■ What the exercise asks
All lines of the material that contain "font" must be copied out.
== == ==
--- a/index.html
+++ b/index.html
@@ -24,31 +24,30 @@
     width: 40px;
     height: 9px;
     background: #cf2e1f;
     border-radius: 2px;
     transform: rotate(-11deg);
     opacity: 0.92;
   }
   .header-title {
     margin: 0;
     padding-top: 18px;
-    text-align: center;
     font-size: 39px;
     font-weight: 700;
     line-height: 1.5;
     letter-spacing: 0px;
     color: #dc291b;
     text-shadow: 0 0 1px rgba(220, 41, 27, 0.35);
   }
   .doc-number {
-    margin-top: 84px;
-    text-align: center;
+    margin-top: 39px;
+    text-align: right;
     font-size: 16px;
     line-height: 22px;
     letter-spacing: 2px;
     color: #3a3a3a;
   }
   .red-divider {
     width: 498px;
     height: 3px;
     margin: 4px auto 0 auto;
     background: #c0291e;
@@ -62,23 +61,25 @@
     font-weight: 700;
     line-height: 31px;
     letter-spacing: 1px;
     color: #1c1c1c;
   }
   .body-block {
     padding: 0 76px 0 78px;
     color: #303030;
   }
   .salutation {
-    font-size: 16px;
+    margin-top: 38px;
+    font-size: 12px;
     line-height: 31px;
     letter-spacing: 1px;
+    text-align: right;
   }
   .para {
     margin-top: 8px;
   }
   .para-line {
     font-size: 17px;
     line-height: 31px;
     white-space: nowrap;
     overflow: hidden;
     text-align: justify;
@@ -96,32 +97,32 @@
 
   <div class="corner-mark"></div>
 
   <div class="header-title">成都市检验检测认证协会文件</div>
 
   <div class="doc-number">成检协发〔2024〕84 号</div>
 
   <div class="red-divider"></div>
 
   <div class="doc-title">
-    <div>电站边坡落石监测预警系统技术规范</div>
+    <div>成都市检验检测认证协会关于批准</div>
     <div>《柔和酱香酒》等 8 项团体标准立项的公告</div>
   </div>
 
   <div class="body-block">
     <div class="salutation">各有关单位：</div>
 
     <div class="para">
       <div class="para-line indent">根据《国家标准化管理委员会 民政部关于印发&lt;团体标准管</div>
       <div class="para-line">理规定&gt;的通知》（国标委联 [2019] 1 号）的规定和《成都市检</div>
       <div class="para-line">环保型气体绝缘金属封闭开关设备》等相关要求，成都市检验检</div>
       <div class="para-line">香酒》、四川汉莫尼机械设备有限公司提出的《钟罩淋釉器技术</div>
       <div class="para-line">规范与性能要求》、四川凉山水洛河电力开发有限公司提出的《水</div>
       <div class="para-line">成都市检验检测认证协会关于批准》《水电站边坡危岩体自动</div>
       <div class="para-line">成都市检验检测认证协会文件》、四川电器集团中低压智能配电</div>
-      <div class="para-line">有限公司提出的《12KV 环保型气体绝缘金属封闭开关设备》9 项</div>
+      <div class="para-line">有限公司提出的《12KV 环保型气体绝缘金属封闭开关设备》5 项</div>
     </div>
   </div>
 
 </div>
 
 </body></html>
== == ==
■ Worked solution
     font-size: 39px;
     font-weight: 700;
     font-size: 16px;
     font-weight: 700;
-    font-size: 16px;
+    font-size: 12px;
     font-size: 17px;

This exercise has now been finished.